Wir leben in einer Zeit, in der die noch immer anhaltende Trennung zwischen klassischer Philosophie und moderner Wissenschaft möglicherweise ihr Ende findet. Nicht als unterschiedslose 'Vereinigung' von beidem sondern durch eine reflektierte Integration beider Sehweisen in ein erweitertes Wissenschaftskonzept, wo jede Sehweise auf ihre Weise existiert, zugleich aber ein Rahmen verfügbar ist, durch den die Ergebnisse wechselseitig genutzt werden können.

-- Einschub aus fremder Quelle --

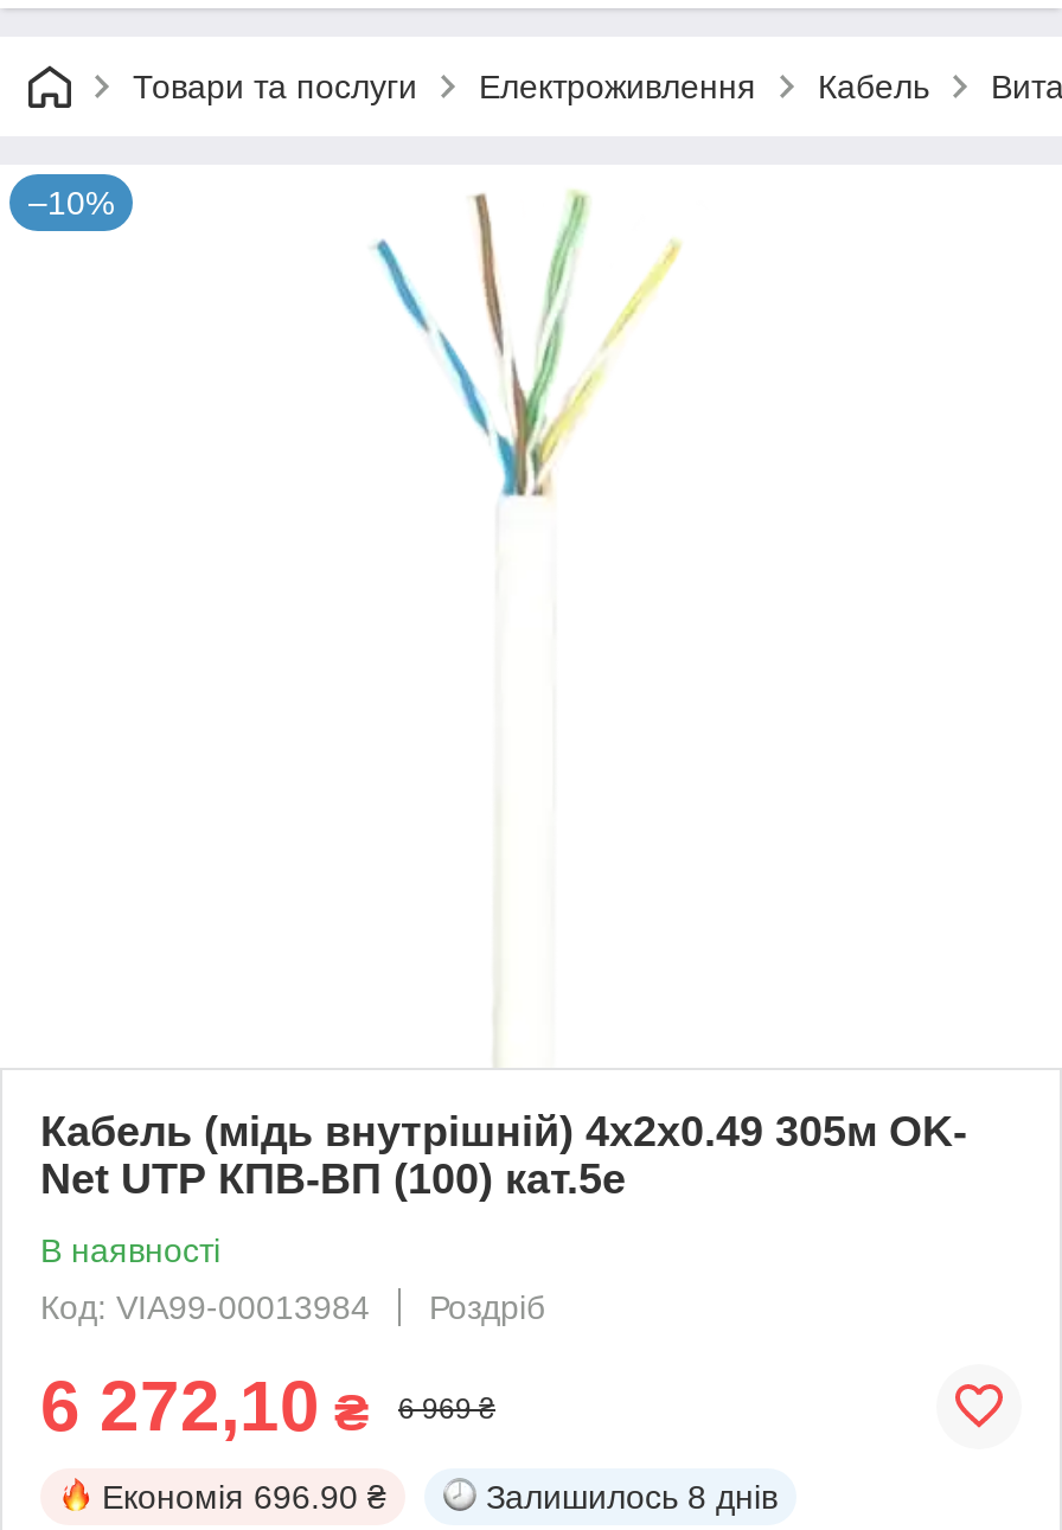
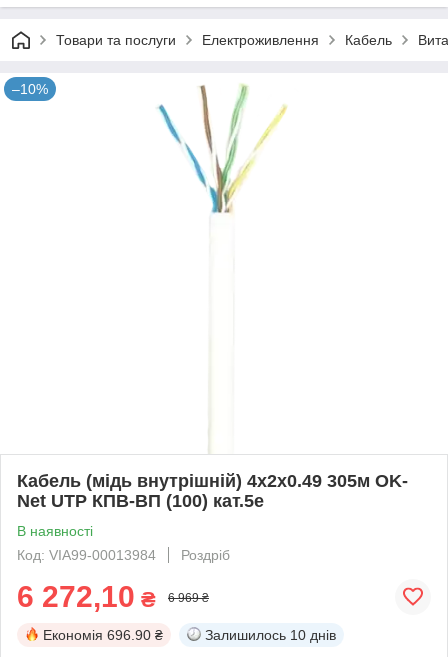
[486,1477,778,1515] Залишилось 8 днів -> [205,627,336,643] Залишилось 10 днів

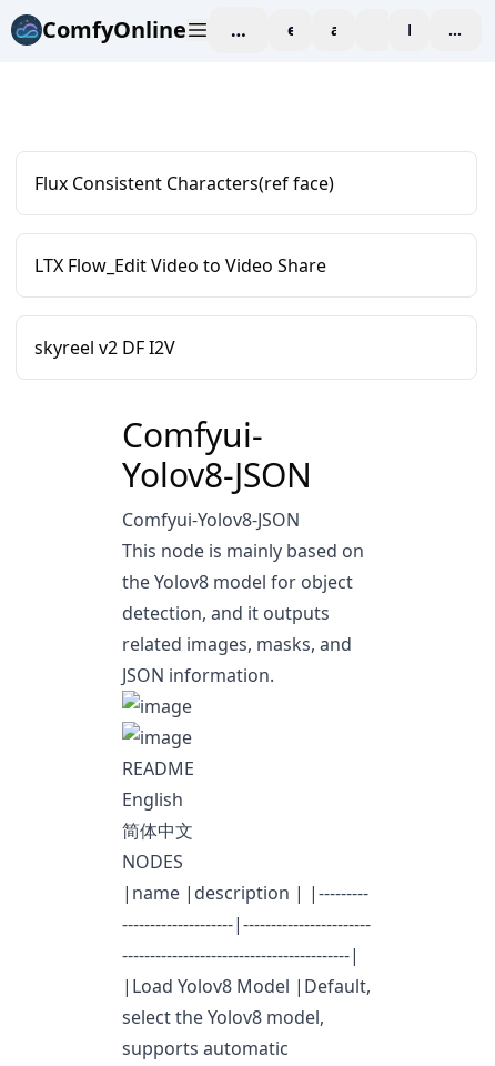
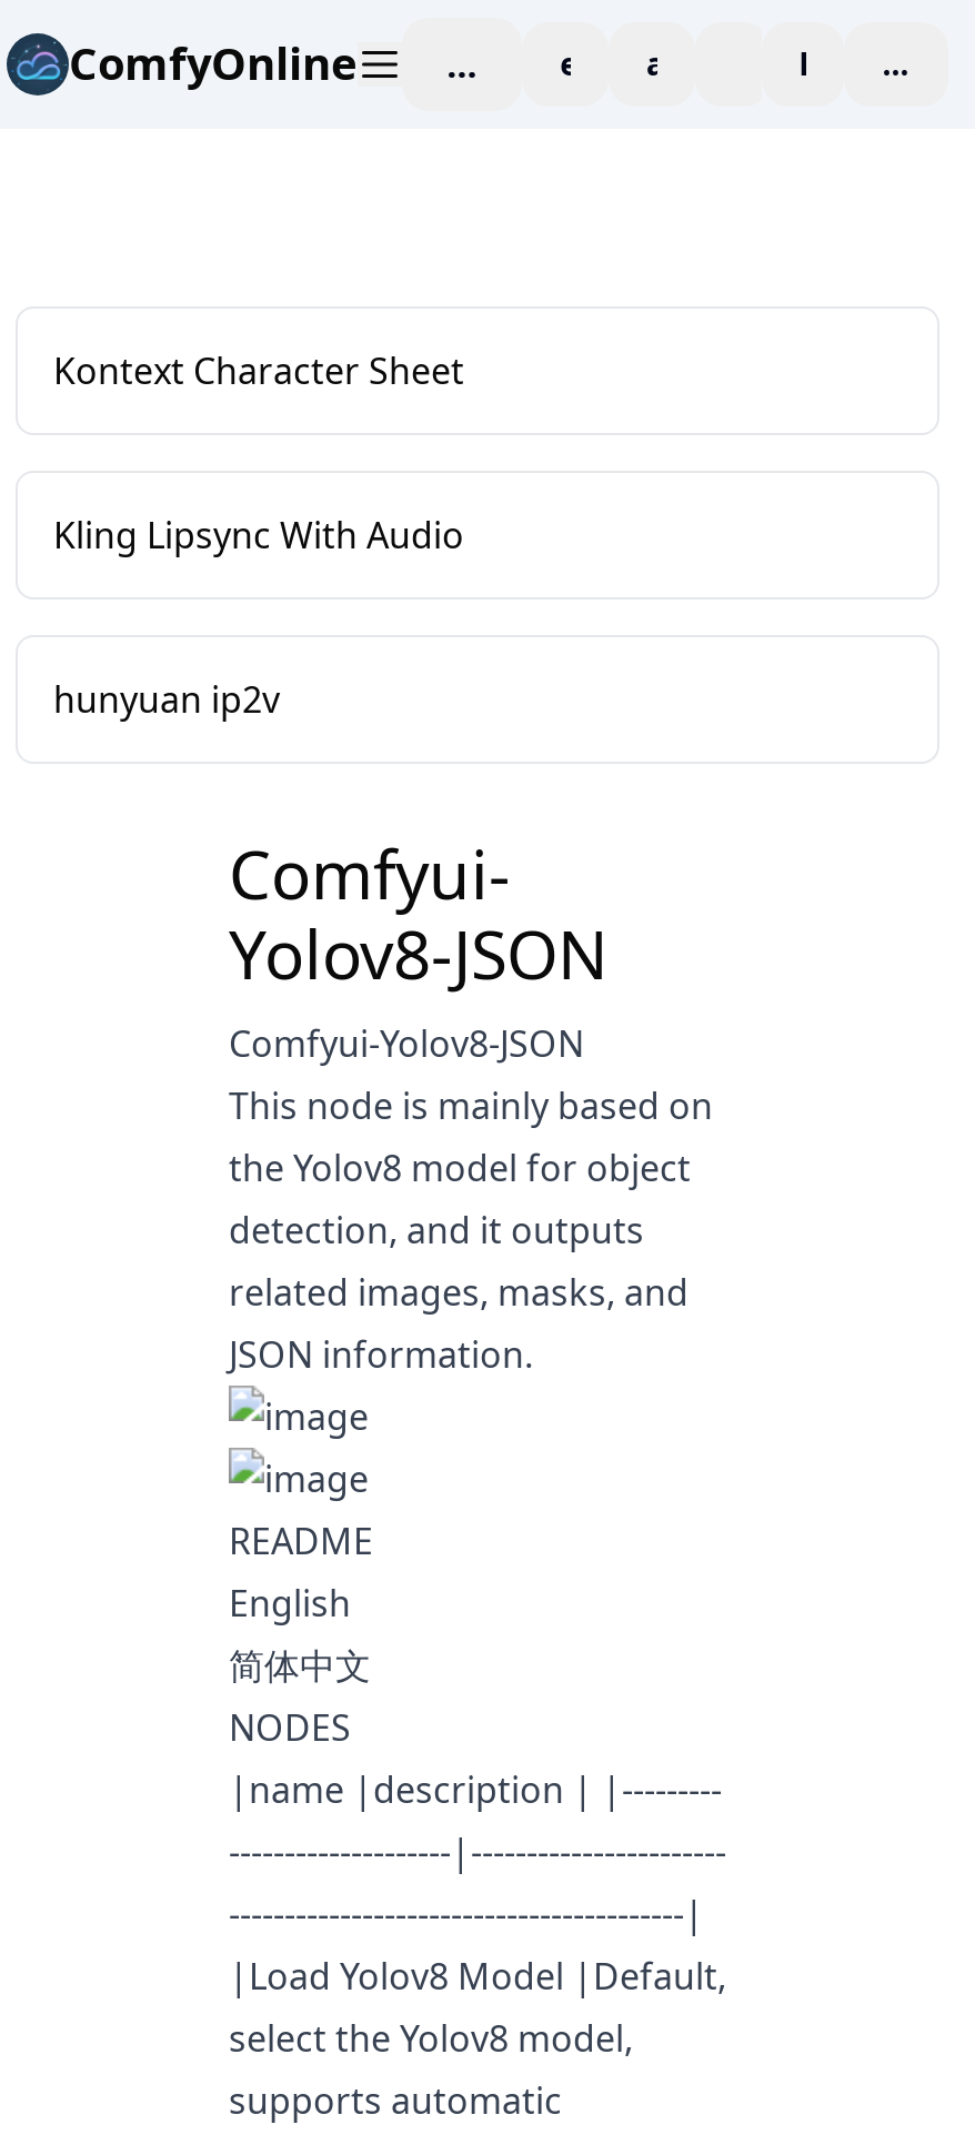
[34,171,334,195] Flux Consistent Characters(ref face) -> [53,346,464,395] Kontext Character Sheet
[34,253,326,278] LTX Flow_Edit Video to Video Share -> [53,511,464,560] Kling Lipsync With Audio
[34,335,175,360] skyreel v2 DF I2V -> [53,675,280,724] hunyuan ip2v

Die fruchtlosen Reduktionsdiskussionen, die bis heute nicht versiegt sind, sollten dann endgültig der Vergangenheit angehören.

2011/11/20

Emergenz des Geistes, Freiheit zu sterben, und mehr.

In meinem Philosophie-Blog cognitiveagent.org habe ich wieder ein paar Posts gesetzt.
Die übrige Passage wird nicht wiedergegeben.